See, National Conference of Bar Examiners v. Multistate Legal Studies, Inc., 495 F. Supp. 34 (N.D. Ill. 1980), Affirmed, 692 F.2d 478 (7th Cir. 1982) .
And, “section 105 of the new statute, and section 8 of the old statute apply by their terms only to the federal government, not to the state governments. Works of state governments are therefore left available for copyright protection by the state or the individual author, depending on state law and policy, and "subject to exceptions dictated by public policy with respect to such publications as statutes and judicial opinions."
See, Building Officials & Code Adm. v. Code Technology, Inc., 628 F.2d 730, 735-736 (1st Cir. Mass. 1980)
Mike, who is so often wrong in his statements of the state of current law, is right on here.
Mike should stick to making policy arguments of what he believes the law should be. It his is strong suit.
When he spouts erroneous assertions of what the law is, he does his advocacy a disservice.
As for the decision, the solution appears to be to push for protections under state statutes or state Constitutions, much like occurred after the Kelo decision on imminent domain.
You say that it is not true that "if you don't protect the mark, you can lose it"
But you then state that "Where the use of a trademark is licensed (for example, to a franchisee) without adequate quality control or supervision by the trademark owner, that trademark will be canceled." This is a generally accurate statement. The trademark owner's likely concern is that the coffee shop's use of the mark, without any quality control imposed by the band, could be considered a "naked license" which would diminish the band's right to lawfully claim the trademark.
In many such instances the prior trademark user/owner may offer a license for continued use of the mark, albeit under some sort of regimen that ensures adequate quality control or supervision by the trademark owner. The prior trademark owner may in some cases help the smaller user transition to a new brand. Often times these things work out just fine with little headache for everyone involved.

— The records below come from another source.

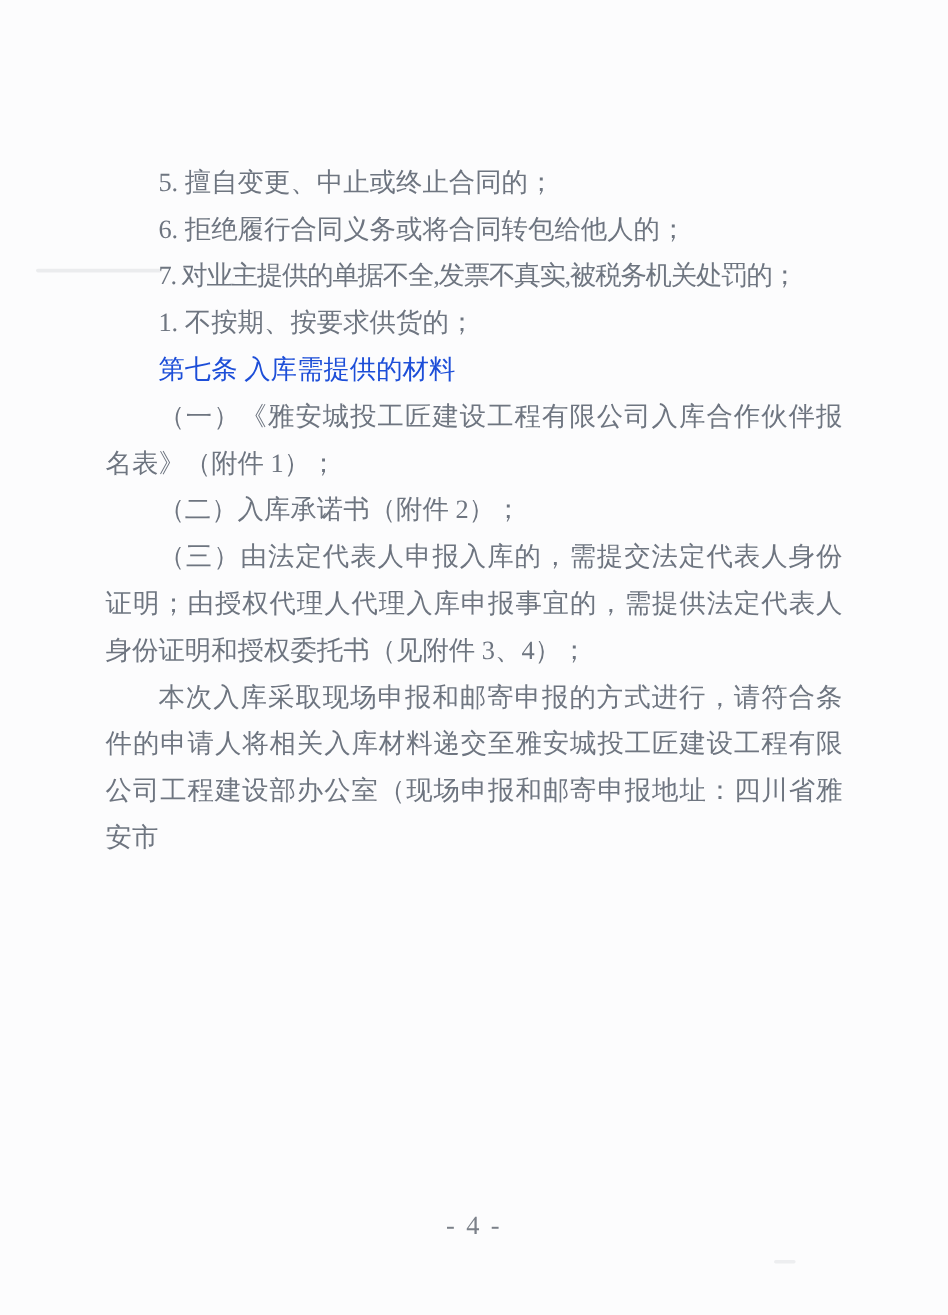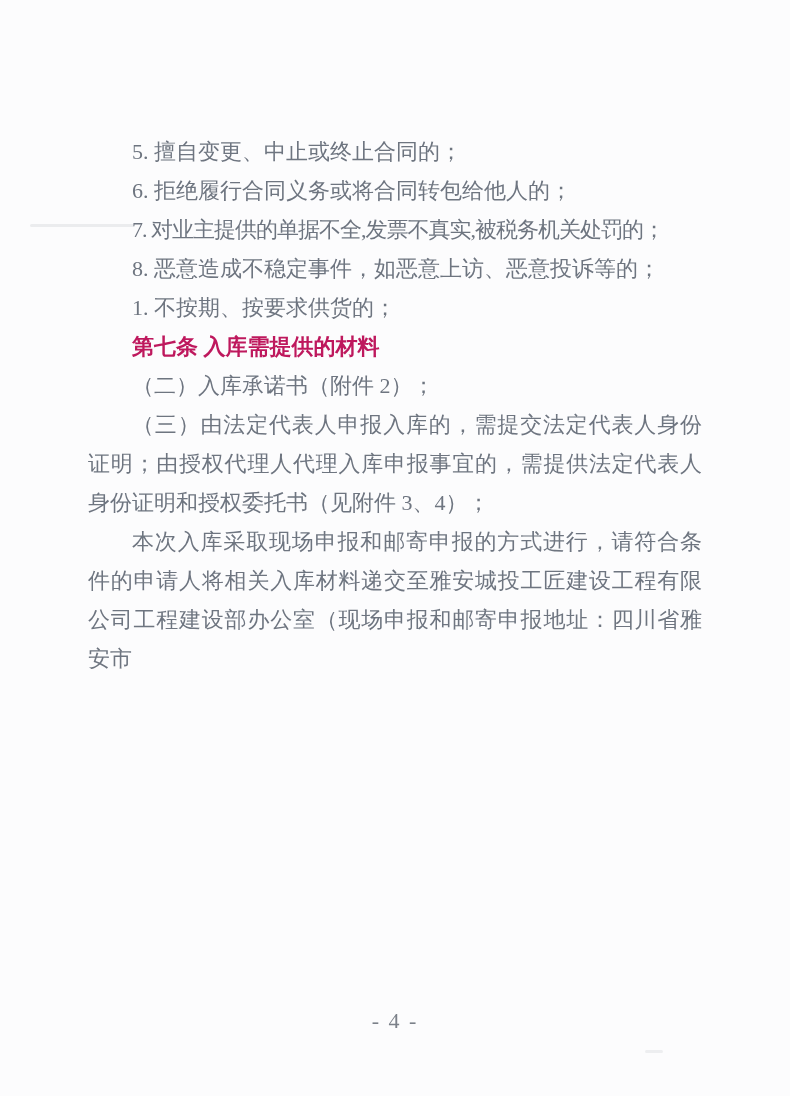"8. 恶意造成不稳定事件，如恶意上访、恶意投诉等的；" p.para { html: <p>8. 恶意造成不稳定事件，如恶意上访、恶意投诉等的；</p> -> none }
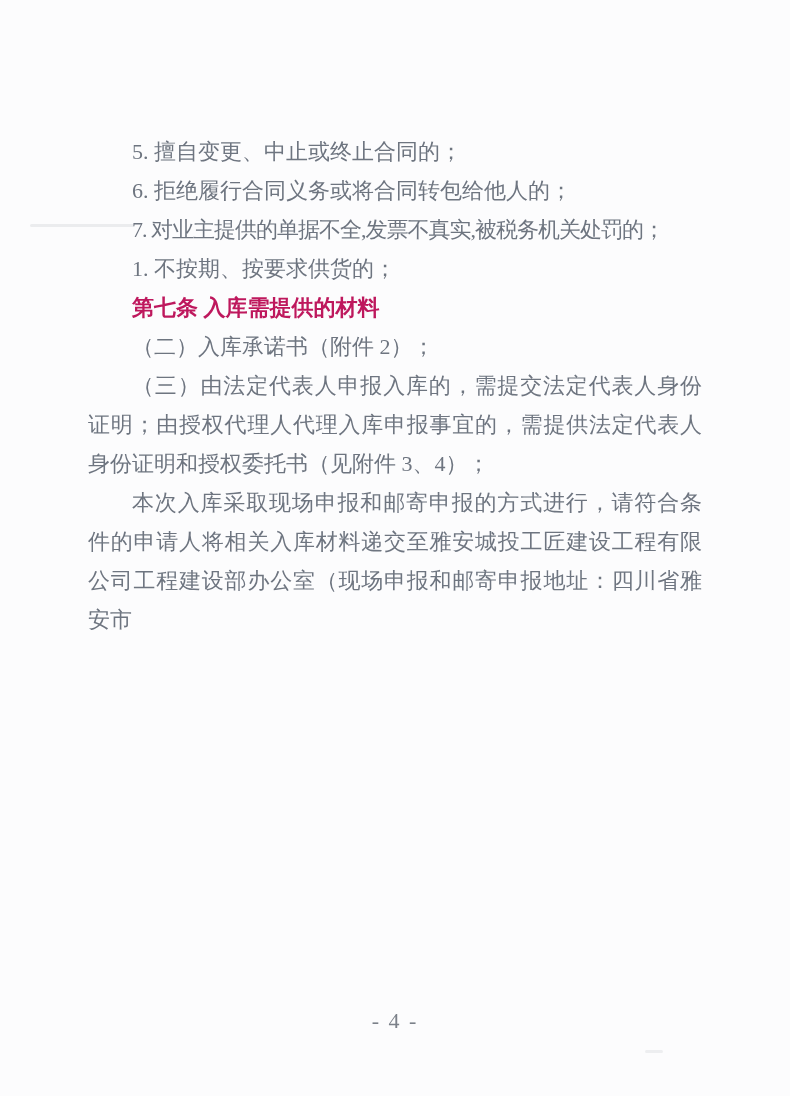"第七条 入库需提供的材料" .heading { color: #be185d -> #1d4ed8; font-weight: bold -> normal }
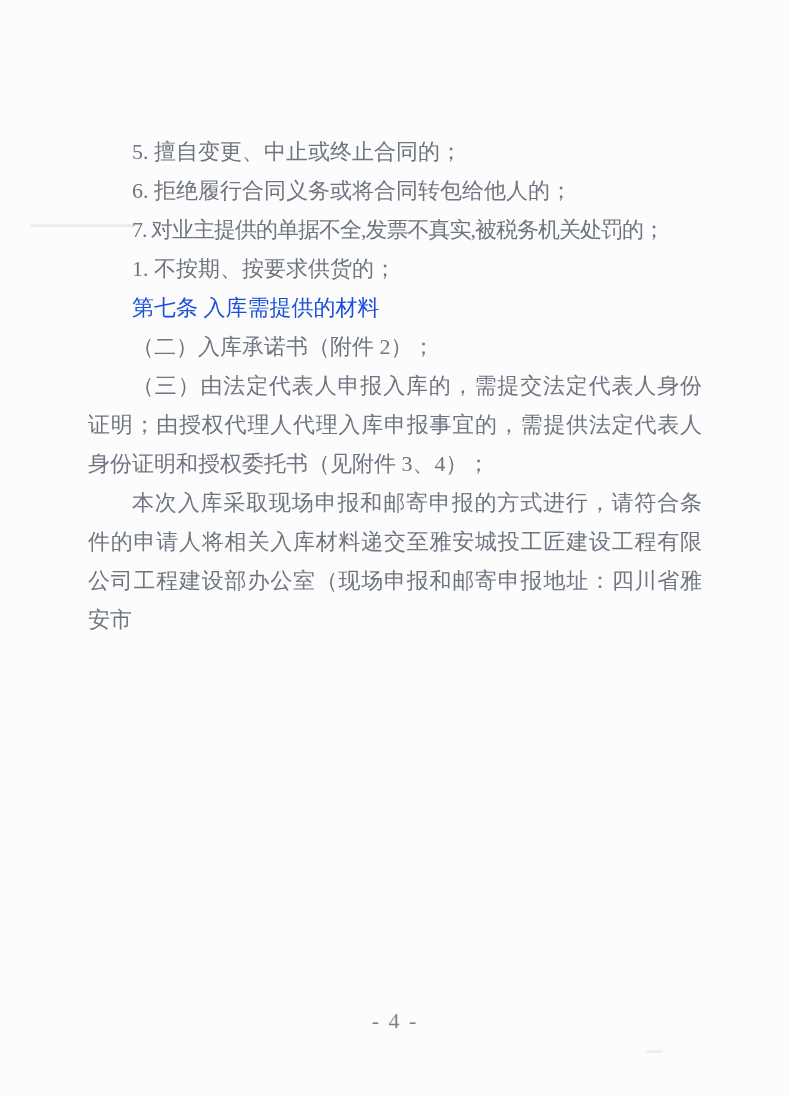"（一）《雅安城投工匠建设工程有限公司入库合作伙伴报名表》（附件 1）；" p.para { html: none -> <p>（一）《雅安城投工匠建设工程有限公司入库合作伙伴报名表》（附件 1）；</p> }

Mike, you state: “Of course, whether or not there's even a legitimate copyright there is a bit of somewhat unsettled law.” That is just not true. There is nothing “fuzzy” about the inherent copyright status of works created by local governments.
What support might you have for that statement?
Your policy arguments of what you believe should be the case do not change the current law. Offering such misinformation does not even appear to serve the goal of enactment of the position you desire.
It is true that the nature of the work, plays a significant role in whether a use is fair, but the works at issue ARE protected by copyright law.
It is also true that there are alternative policy grounds that might indicate against certain uses being found infringing. That said, I doubt the uses by the shakedown artists at issue would prevail on fair use grounds even if access to the works was provided.
Sherriff Winder is right on… As an elected representative of the copyright owning entity, he has every right to prevent works from being used in a way that are viewed as contrary to the interests of the represented community. I would wager that his invocation of legitimately held rights, and his view of how his community should act as a “compassionate society,” will win the day, and rightfully so.